▸ **BRIEF**:
Your task is to repeat the entries underneath exactly, minus the pictures.

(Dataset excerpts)
━━━━━━━━

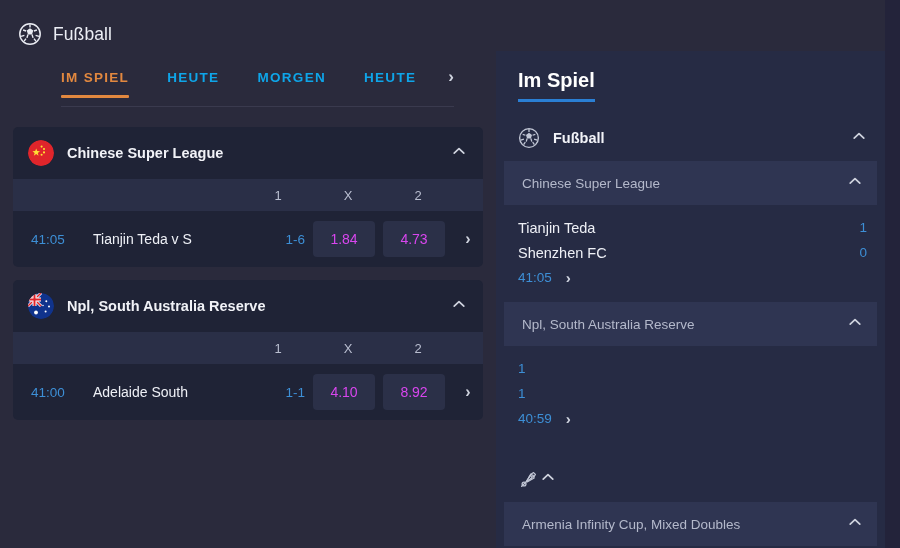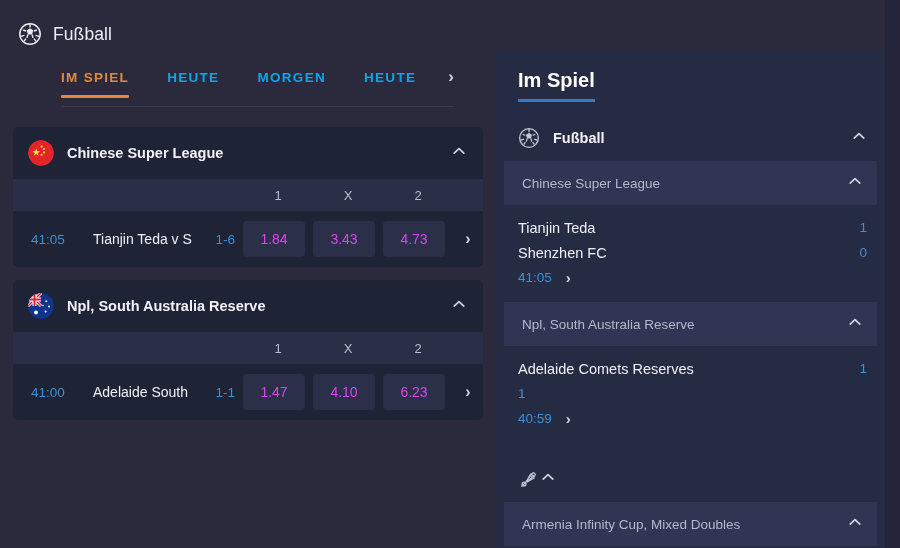--- a/index.html
+++ b/index.html
@@ -204,7 +204,6 @@
         <span class="m-teams">Tianjin Teda v S</span>
         <span class="m-score">1-6</span>
         <span class="odd">1.84</span>
-        <span class="odd">3.43</span>
         <span class="odd">4.73</span>
         <span class="m-next">›</span>
       </div>

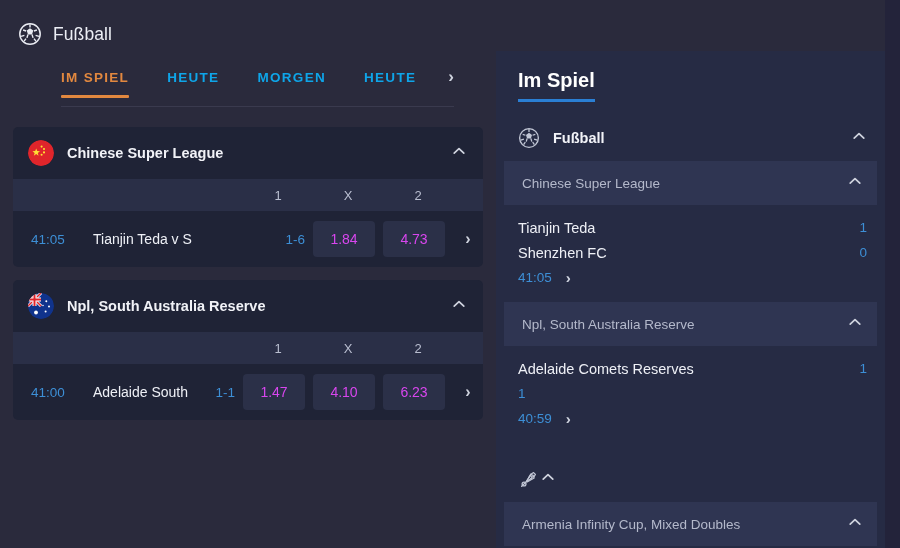--- a/index.html
+++ b/index.html
@@ -312,7 +312,6 @@
     </div>
     <div class="ev">
       <div class="ev-line">
-        <span class="ev-team">Adelaide Comets Reserves</span>
         <span class="ev-sc">1</span>
       </div>
       <div class="ev-line">

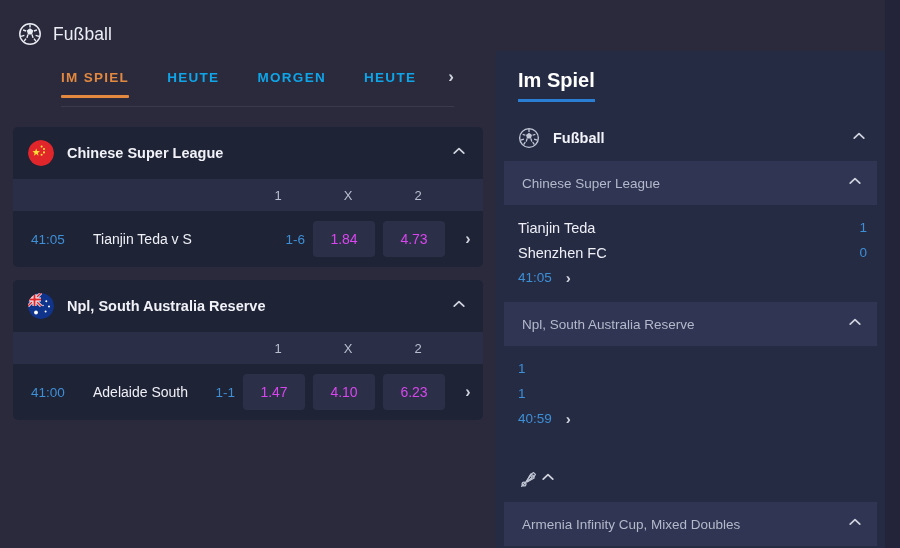--- a/index.html
+++ b/index.html
@@ -248,7 +248,6 @@
         <span class="m-time">41:00</span>
         <span class="m-teams">Adelaide South</span>
         <span class="m-score">1-1</span>
-        <span class="odd">1.47</span>
         <span class="odd">4.10</span>
         <span class="odd">6.23</span>
         <span class="m-next">›</span>

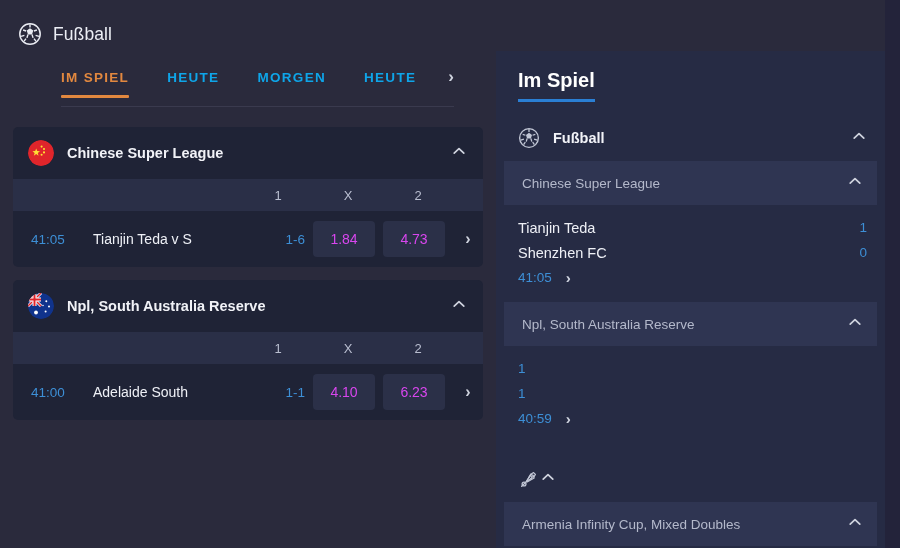--- a/index.html
+++ b/index.html
@@ -249,7 +249,7 @@
         <span class="m-teams">Adelaide South</span>
         <span class="m-score">1-1</span>
         <span class="odd">4.10</span>
-        <span class="odd">6.23</span>
+        <span class="odd">8.92</span>
         <span class="m-next">›</span>
       </div>
     </div>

━━━━━━━━

▸ **EXERCISE OUTPUT**:
--- a/index.html
+++ b/index.html
@@ -204,7 +204,6 @@
         <span class="m-teams">Tianjin Teda v S</span>
         <span class="m-score">1-6</span>
         <span class="odd">1.84</span>
-        <span class="odd">3.43</span>
         <span class="odd">4.73</span>
         <span class="m-next">›</span>
       </div>

--- a/index.html
+++ b/index.html
@@ -312,7 +312,6 @@
     </div>
     <div class="ev">
       <div class="ev-line">
-        <span class="ev-team">Adelaide Comets Reserves</span>
         <span class="ev-sc">1</span>
       </div>
       <div class="ev-line">

--- a/index.html
+++ b/index.html
@@ -248,7 +248,6 @@
         <span class="m-time">41:00</span>
         <span class="m-teams">Adelaide South</span>
         <span class="m-score">1-1</span>
-        <span class="odd">1.47</span>
         <span class="odd">4.10</span>
         <span class="odd">6.23</span>
         <span class="m-next">›</span>

--- a/index.html
+++ b/index.html
@@ -249,7 +249,7 @@
         <span class="m-teams">Adelaide South</span>
         <span class="m-score">1-1</span>
         <span class="odd">4.10</span>
-        <span class="odd">6.23</span>
+        <span class="odd">8.92</span>
         <span class="m-next">›</span>
       </div>
     </div>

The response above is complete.